DATA IN THIS EXERCISE
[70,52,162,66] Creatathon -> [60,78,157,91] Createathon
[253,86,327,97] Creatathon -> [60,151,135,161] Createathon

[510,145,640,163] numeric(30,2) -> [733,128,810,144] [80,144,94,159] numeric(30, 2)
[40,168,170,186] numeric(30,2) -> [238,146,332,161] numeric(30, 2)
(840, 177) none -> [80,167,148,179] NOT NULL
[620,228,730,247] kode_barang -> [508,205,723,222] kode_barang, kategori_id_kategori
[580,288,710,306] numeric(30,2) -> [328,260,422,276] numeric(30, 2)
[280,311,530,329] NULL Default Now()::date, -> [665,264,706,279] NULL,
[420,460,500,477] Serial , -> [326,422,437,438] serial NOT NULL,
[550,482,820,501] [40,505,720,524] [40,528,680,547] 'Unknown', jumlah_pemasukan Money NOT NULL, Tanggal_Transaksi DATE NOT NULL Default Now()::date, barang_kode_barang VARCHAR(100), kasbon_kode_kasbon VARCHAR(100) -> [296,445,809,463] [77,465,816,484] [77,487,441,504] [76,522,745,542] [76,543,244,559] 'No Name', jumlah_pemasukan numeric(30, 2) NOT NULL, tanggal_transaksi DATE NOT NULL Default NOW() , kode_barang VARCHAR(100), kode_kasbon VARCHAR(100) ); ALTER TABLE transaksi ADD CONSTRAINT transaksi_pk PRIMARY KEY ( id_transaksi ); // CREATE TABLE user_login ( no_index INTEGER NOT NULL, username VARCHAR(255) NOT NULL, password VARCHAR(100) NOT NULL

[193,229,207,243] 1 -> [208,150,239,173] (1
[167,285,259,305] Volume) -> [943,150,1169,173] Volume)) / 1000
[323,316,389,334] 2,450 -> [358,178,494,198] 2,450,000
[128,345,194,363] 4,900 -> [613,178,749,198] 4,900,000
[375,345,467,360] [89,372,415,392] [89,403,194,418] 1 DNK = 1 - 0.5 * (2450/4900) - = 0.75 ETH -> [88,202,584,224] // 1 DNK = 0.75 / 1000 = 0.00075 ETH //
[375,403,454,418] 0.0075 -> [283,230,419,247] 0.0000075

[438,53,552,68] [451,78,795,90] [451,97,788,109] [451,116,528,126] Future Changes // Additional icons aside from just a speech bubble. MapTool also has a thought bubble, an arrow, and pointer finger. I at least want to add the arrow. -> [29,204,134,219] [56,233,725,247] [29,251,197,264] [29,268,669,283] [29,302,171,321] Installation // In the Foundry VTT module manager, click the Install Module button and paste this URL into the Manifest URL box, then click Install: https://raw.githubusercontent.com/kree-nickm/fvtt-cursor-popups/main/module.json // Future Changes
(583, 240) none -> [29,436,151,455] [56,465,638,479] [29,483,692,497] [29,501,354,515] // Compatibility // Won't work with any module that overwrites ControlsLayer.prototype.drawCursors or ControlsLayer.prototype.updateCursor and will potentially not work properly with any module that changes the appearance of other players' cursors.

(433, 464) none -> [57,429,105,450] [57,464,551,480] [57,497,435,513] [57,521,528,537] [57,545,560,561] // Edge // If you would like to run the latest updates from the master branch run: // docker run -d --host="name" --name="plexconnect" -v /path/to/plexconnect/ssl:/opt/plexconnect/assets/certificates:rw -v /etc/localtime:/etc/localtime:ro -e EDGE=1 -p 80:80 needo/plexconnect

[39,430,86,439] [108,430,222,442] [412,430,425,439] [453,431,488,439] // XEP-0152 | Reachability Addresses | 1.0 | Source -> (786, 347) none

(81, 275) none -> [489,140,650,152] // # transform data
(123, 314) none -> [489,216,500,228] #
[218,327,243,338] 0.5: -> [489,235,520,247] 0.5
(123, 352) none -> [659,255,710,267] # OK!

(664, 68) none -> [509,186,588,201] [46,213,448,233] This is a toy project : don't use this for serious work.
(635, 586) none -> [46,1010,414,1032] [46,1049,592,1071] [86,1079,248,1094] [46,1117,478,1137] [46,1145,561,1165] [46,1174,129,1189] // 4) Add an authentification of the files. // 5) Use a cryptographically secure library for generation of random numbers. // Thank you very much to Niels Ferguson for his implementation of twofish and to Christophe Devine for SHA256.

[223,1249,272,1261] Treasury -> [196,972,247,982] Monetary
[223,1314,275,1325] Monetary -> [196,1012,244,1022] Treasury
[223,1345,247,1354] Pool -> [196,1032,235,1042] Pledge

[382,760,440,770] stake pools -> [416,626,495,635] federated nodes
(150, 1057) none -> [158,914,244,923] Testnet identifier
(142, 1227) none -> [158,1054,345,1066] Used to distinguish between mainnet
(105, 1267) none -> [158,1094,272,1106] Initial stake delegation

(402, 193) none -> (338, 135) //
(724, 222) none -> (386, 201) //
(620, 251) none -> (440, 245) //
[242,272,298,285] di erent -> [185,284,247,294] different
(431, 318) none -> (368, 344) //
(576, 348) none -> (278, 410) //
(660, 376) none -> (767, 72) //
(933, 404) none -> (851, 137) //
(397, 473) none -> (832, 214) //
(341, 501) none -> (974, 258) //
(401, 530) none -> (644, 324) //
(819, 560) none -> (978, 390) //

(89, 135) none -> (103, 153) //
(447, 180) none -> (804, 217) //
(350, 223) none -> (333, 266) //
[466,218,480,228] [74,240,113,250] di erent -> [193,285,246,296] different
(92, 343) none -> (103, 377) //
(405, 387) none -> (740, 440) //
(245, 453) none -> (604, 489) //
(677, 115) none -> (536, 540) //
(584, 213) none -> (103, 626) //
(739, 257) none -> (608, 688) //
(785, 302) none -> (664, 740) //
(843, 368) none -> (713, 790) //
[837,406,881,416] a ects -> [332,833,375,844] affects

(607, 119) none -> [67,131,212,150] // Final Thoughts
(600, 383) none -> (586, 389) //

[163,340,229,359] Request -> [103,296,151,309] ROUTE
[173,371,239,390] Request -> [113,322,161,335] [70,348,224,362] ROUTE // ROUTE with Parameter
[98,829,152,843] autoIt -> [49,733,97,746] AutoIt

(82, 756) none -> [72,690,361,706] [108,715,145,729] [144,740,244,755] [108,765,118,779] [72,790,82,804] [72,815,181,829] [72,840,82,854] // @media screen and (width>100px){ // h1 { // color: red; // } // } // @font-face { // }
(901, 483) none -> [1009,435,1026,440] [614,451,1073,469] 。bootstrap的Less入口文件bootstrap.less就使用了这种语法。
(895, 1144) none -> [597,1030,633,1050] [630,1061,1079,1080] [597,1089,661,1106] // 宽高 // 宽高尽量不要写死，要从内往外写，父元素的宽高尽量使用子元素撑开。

WHAT THE TASK ASKS
The lines to copy are those in the records above containing the word "erent".

EXERCISE SOLUTION
[242,272,298,285] di erent -> [185,284,247,294] different
[466,218,480,228] [74,240,113,250] di erent -> [193,285,246,296] different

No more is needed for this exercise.